接下来定义了时间编码投影层以及维度。这里实例化了一个self.time_proj类,可以对后续时间步进行处理。后续还实例化了一个self.time_embedding类,输入维度为self.time_proj的输出维度。


        def _set_time_proj(
        self,
        time_embedding_type: str,
        block_out_channels: int,
        flip_sin_to_cos: bool,
        freq_shift: float,
        time_embedding_dim: int,
    ) -> Tuple[int, int]:
        if time_embedding_type == "fourier":
            time_embed_dim = time_embedding_dim or block_out_channels[0] * 2
            if time_embed_dim % 2 != 0:
                raise ValueError(f"`time_embed_dim` should be divisible by 2, but is {time_embed_dim}.")
            self.time_proj = GaussianFourierProjection(
                time_embed_dim // 2, set_W_to_weight=False, log=False, flip_sin_to_cos=flip_sin_to_cos
            )
            timestep_input_dim = time_embed_dim
        elif time_embedding_type == "positional":
            time_embed_dim = time_embedding_dim or block_out_channels[0] * 4

            self.time_proj = Timesteps(block_out_channels[0], flip_sin_to_cos, freq_shift)
            timestep_input_dim = block_out_channels[0]
        else:
            raise ValueError(
                f"{time_embedding_type} does not exist. Please make sure to use one of `fourier` or `positional`."
            )

        return time_embed_dim, timestep_input_dim
        time_embed_dim, timestep_input_dim = self._set_time_proj(
            time_embedding_type,
            block_out_channels=block_out_channels,
            flip_sin_to_cos=flip_sin_to_cos,
            freq_shift=freq_shift,
            time_embedding_dim=time_embedding_dim,
        )

        self.time_embedding = TimestepEmbedding(
            timestep_input_dim,
            time_embed_dim,
            act_fn=act_fn,
            post_act_fn=timestep_post_act,
            cond_proj_dim=time_cond_proj_dim,
        )

随后对编码器隐藏状态做了一个投影,定义了一个投影层self.encoder_hid_proj,如果编码隐藏状态类型是“text proj”,那么该投影层是单层全连接层,如果类型是“text_image_proj”,那么该投影层是TextImagePeojection类,如果类型是“image_proj”,那么该投影层是ImageProjection类。不管该投影层是什么属性,反正最后的输出维度都是cross_attention_dim。

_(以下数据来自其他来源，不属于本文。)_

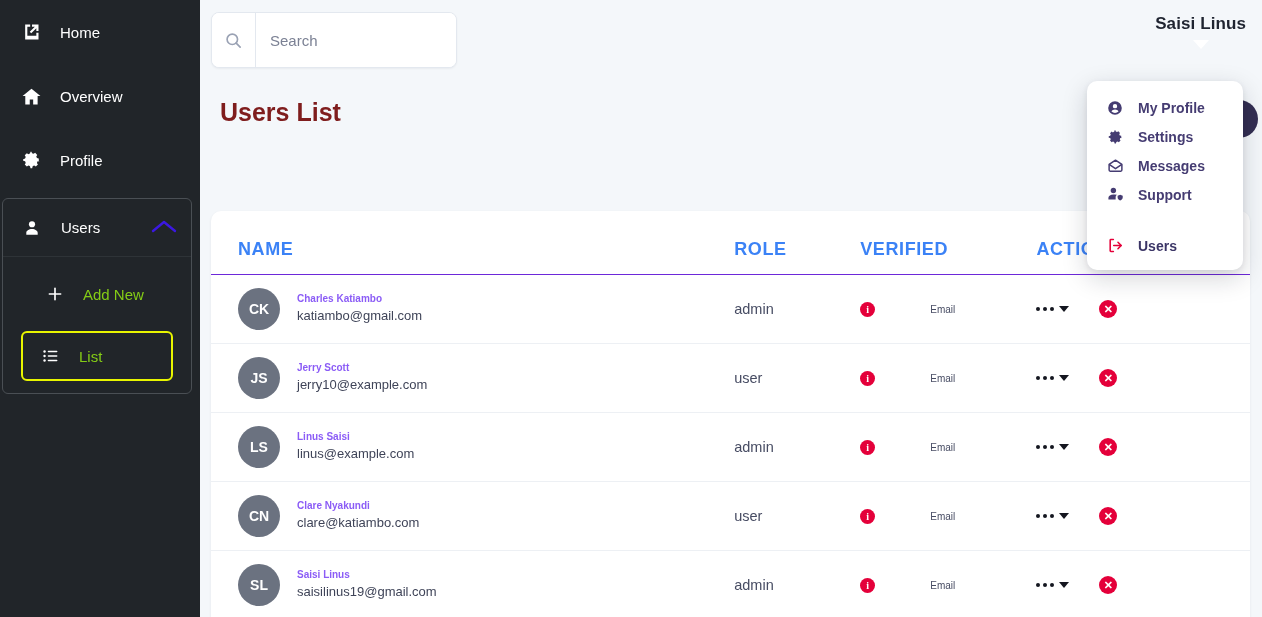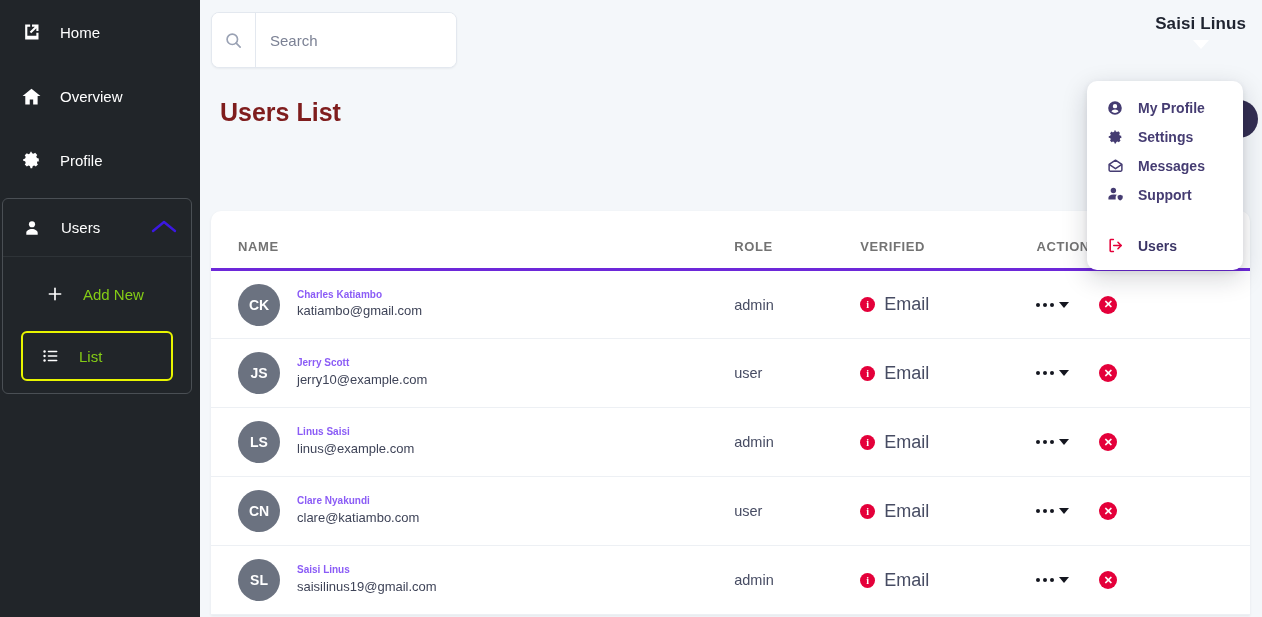--- a/index.html
+++ b/index.html
@@ -153,25 +153,25 @@
     position: absolute; left: 211px; top: 211px;
     width: 1039px;
     background: #ffffff;
     border-radius: 10px 10px 0 0;
     box-shadow: 0 1px 3px rgba(16,24,40,.07);
     overflow: hidden;
   }
   table { width: 100%; border-collapse: collapse; }
   thead th {
     text-align: left;
-    font-size: 13px; font-weight: bold;
+    font-size: 18px; font-weight: bold;
     letter-spacing: .6px;
-    color: #737373;
+    color: #3b82f6;
     padding: 28px 0 14px 0;
-    border-bottom: 3px solid #6d28d9;
+    border-bottom: 1px solid #6d28d9;
   }
   th.c-name { padding-left: 27px; width: 490px; }
   th.c-role { width: 118px; }
   th.c-ver  { width: 165px; }
   th.c-act  { width: 200px; }
 
   tbody td { border-bottom: 1px solid #edf0f4; padding: 0; height: 69px; vertical-align: middle; }
   tbody tr:last-child td { border-bottom: 1px solid #edf0f4; }
 
   .cell-user { display: flex; align-items: center; padding-left: 27px; }
@@ -191,21 +191,21 @@
   .verified { display: flex; align-items: center; }
   .info-badge {
     width: 15px; height: 15px; border-radius: 50%;
     background: #e4003a;
     color: #fff; font-size: 10px; font-weight: bold;
     display:flex; align-items:center; justify-content:center;
     font-family: "Liberation Serif", serif;
     margin-right: 9px;
     flex: 0 0 15px;
   }
-  .ver-label { font-size: 18px; color: #474c63; }
+  .ver-label { font-size: 10px; color: #474c63; margin-left: 46px; }
 
   .actions { display: flex; align-items: center; gap: 30px; }
   .dots-btn {
     display: flex; align-items: center; gap: 3px;
     background: none; border: none; cursor: pointer; padding: 0;
   }
   .dots-btn .d { width: 4px; height: 4px; border-radius: 50%; background: #14161f; display:block; }
   .dots-btn .ca {
     width: 0; height: 0; margin-left: 2px;
     border-left: 5px solid transparent;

self._set_encoder_hid_proj(
     encoder_hid_dim_type,
     cross_attention_dim=cross_attention_dim,
     encoder_hid_dim=encoder_hid_dim,)

接下来定义了一个类别编码层,self.class_embedding,和上面的encoder隐藏状态一样,根据不同的输入类型有不同的结构,但总归输出的维度都是time_embed_dim。

        self._set_class_embedding(
            class_embed_type,
            act_fn=act_fn,
            num_class_embeds=num_class_embeds,
            projection_class_embeddings_input_dim=projection_class_embeddings_input_dim,
            time_embed_dim=time_embed_dim,
            timestep_input_dim=timestep_input_dim,
        )

随后定义了一个self.add_embedding层,仍然是根据不同的输入类型有不同的结构,但最终还是输出的维度是一样的,都是time_embed_dim。

        self._set_add_embedding(
            addition_embed_type,
            addition_embed_type_num_heads=addition_embed_type_num_heads,
            addition_time_embed_dim=addition_time_embed_dim,
            cross_attention_dim=cross_attention_dim,
            encoder_hid_dim=encoder_hid_dim,
            flip_sin_to_cos=flip_sin_to_cos,
            freq_shift=freq_shift,
            projection_class_embeddings_input_dim=projection_class_embeddings_input_dim,
            time_embed_dim=time_embed_dim,
        )

然后定义了一个激活函数层self.time_embed_act.

        if time_embedding_act_fn is None:
            self.time_embed_act = None
        else:
            self.time_embed_act = get_activation(time_embedding_act_fn)

随后还是对输入参数的合理性做了一些处理,比如说有些参数在encoder或decoder的每个块都要用到,如果这个参数是列表,那就是合理的,如果这些参数是数字的话,也就说明每个块用到的参数是相同的,要把它们转换为列表形式。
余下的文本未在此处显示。